[TASK GOAL]: Give back exactly the lines of the entries below from the line with "Base case cost, 2028: 1400000 -> 1686382" to the line with "Modeled residential energy", inclusive, and only those.

[RECORDS TO PROCESS]:

********************

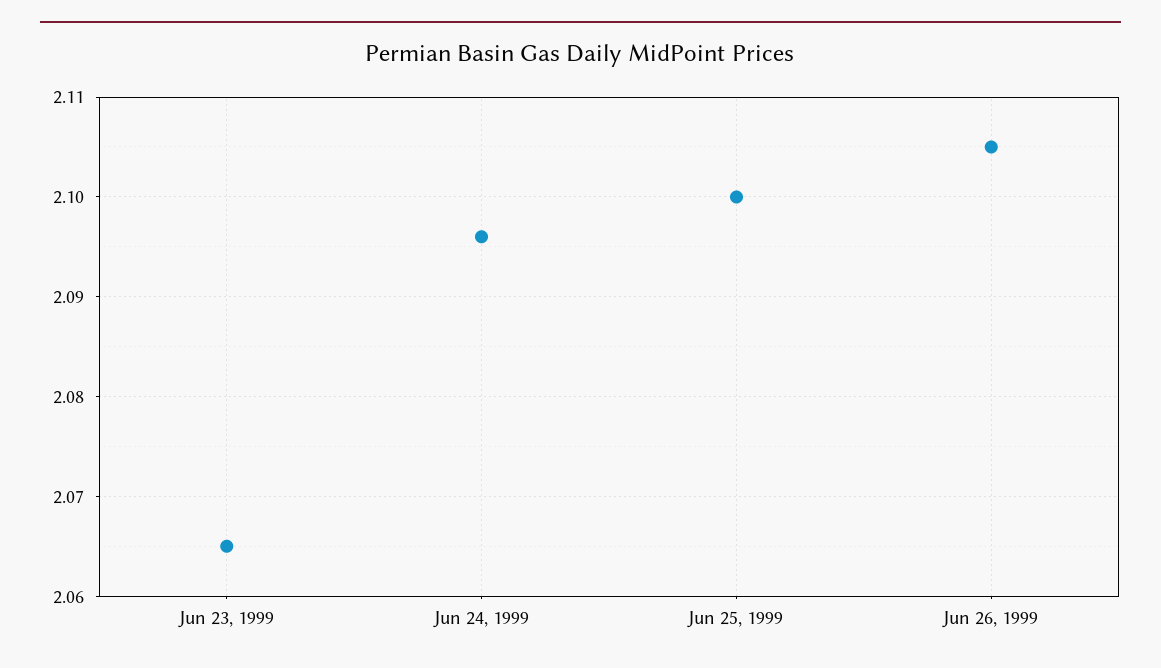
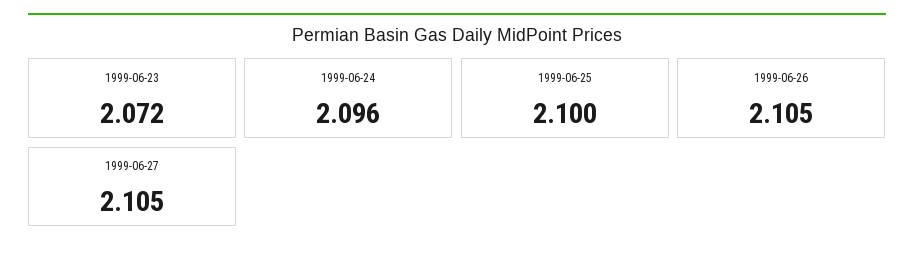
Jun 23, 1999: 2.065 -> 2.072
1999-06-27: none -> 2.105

********************

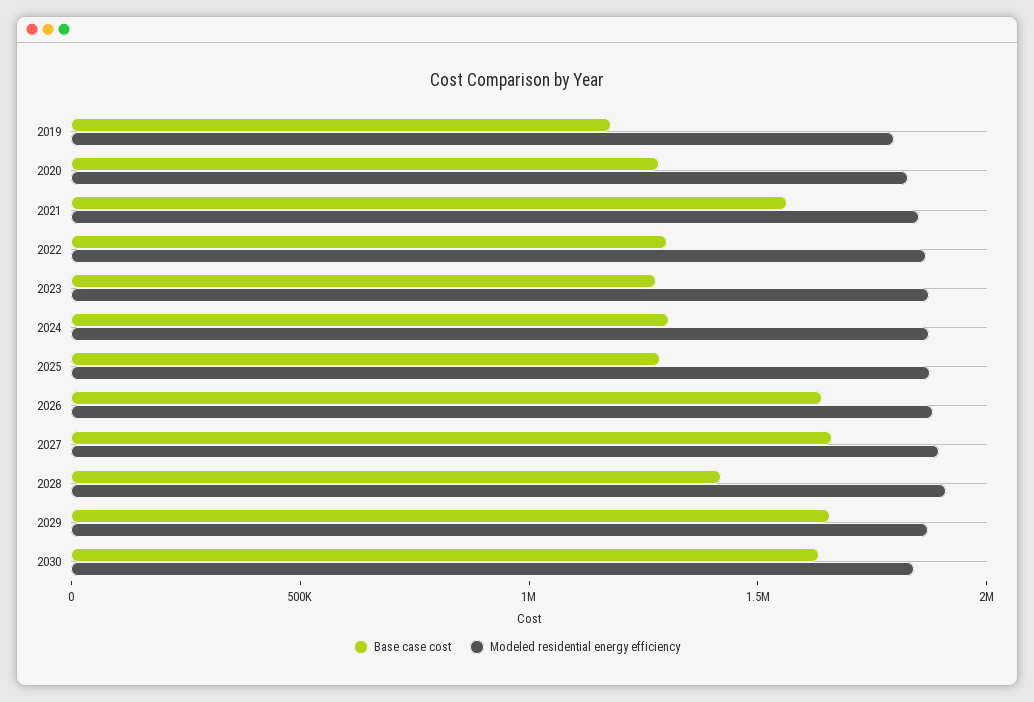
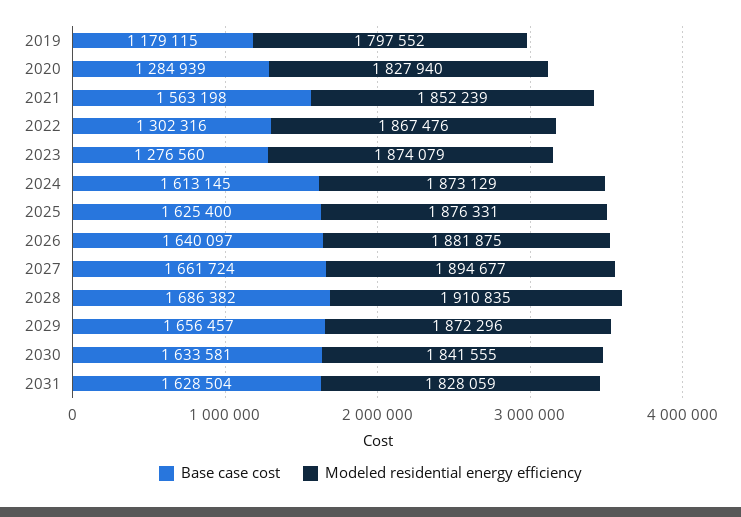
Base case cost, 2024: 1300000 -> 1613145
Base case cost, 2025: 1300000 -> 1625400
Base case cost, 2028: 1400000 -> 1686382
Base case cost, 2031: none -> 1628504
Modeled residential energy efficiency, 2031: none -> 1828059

********************

[REPLY]:
Base case cost, 2028: 1400000 -> 1686382
Base case cost, 2031: none -> 1628504
Modeled residential energy efficiency, 2031: none -> 1828059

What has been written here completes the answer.